- GOAL OF THE EXERCISE -
Leave every image behind and restate the data word for word.

Dataset entries:
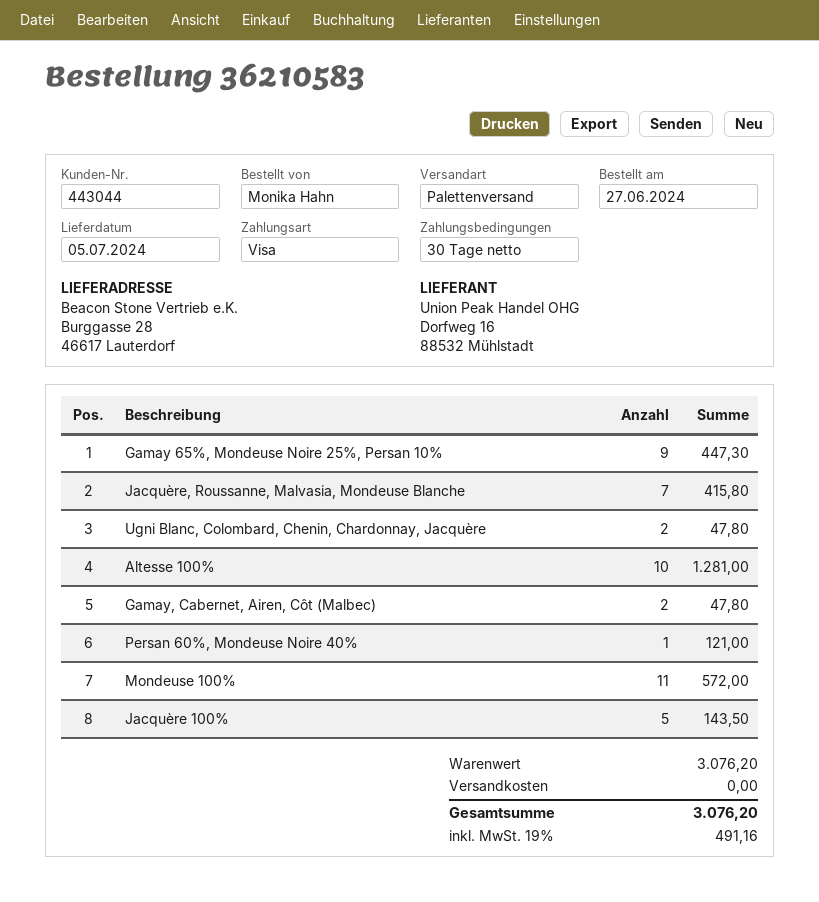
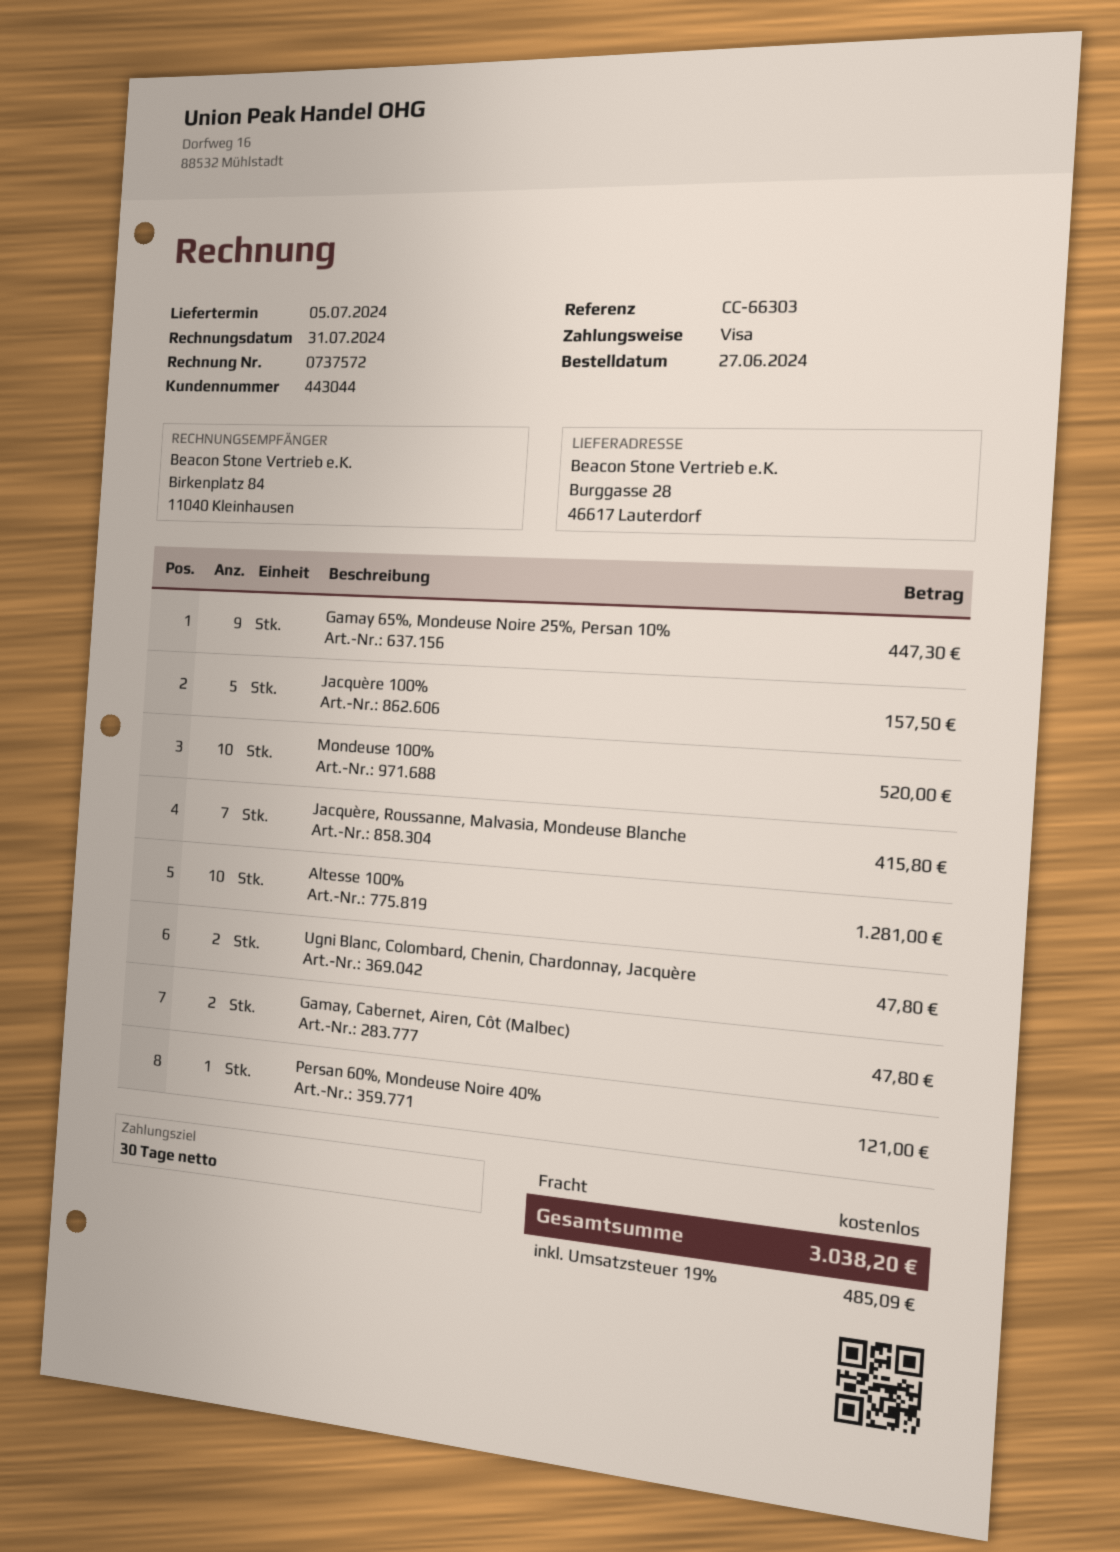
Mondeuse 100%: 11 for 572.00 -> 10 for 520.00
Jacquère 100%: 5 for 143.50 -> 5 for 157.50
tax: 19% = 491.16 -> 19% = 485.09
total: 3076.20 -> 3038.20

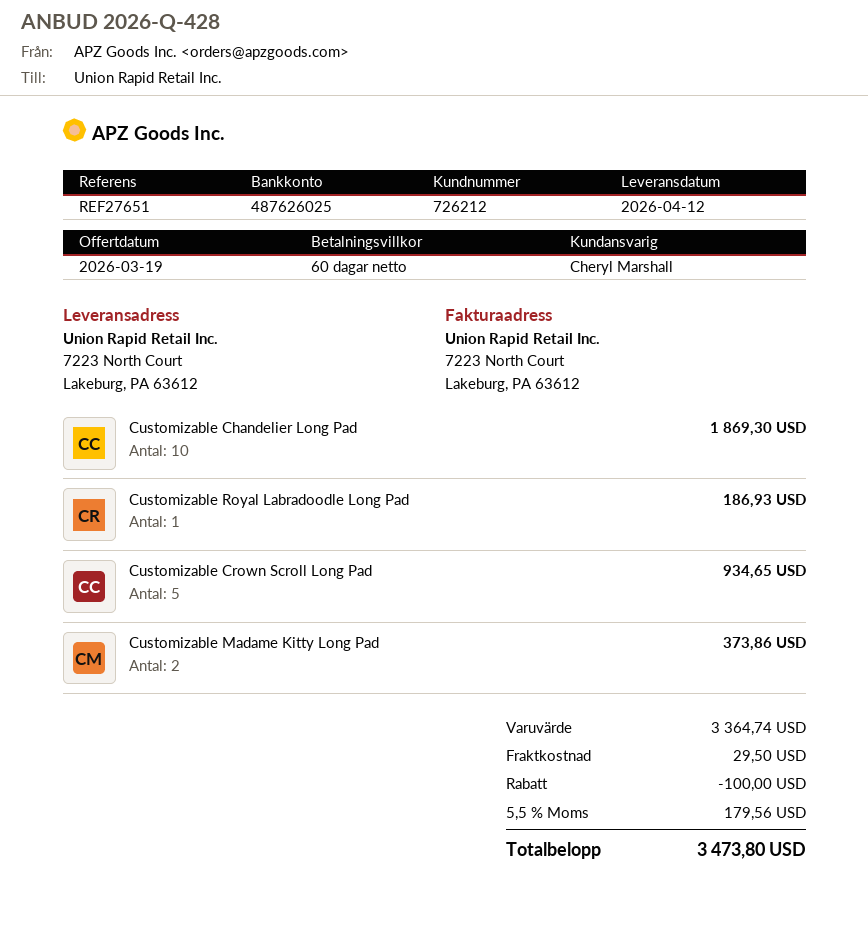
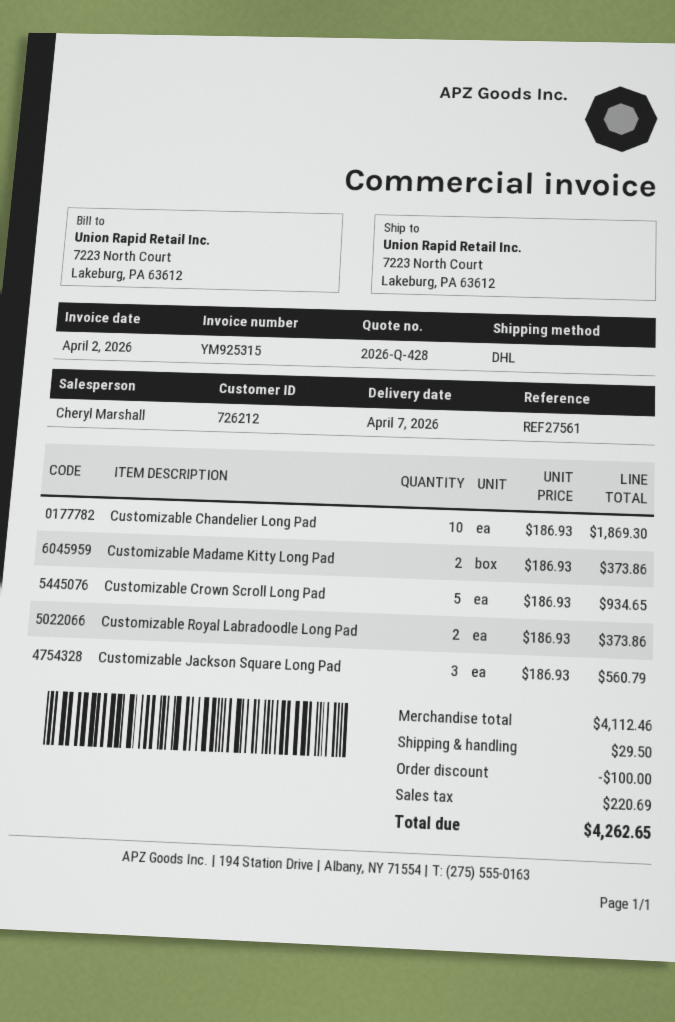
delivery date: 2026-04-12 -> 2026-04-07
reference: REF27651 -> REF27561
Customizable Royal Labradoodle Long Pad: 1 for 186.93 -> 2 for 373.86
Customizable Jackson Square Long Pad: none -> 3 for 560.79
subtotal: 3364.74 -> 4112.46
tax: 179.56 -> 220.69
total: 3473.80 -> 4262.65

- EXERCISE RESULT -
Mondeuse 100%: 11 for 572.00 -> 10 for 520.00
Jacquère 100%: 5 for 143.50 -> 5 for 157.50
tax: 19% = 491.16 -> 19% = 485.09
total: 3076.20 -> 3038.20

delivery date: 2026-04-12 -> 2026-04-07
reference: REF27651 -> REF27561
Customizable Royal Labradoodle Long Pad: 1 for 186.93 -> 2 for 373.86
Customizable Jackson Square Long Pad: none -> 3 for 560.79
subtotal: 3364.74 -> 4112.46
tax: 179.56 -> 220.69
total: 3473.80 -> 4262.65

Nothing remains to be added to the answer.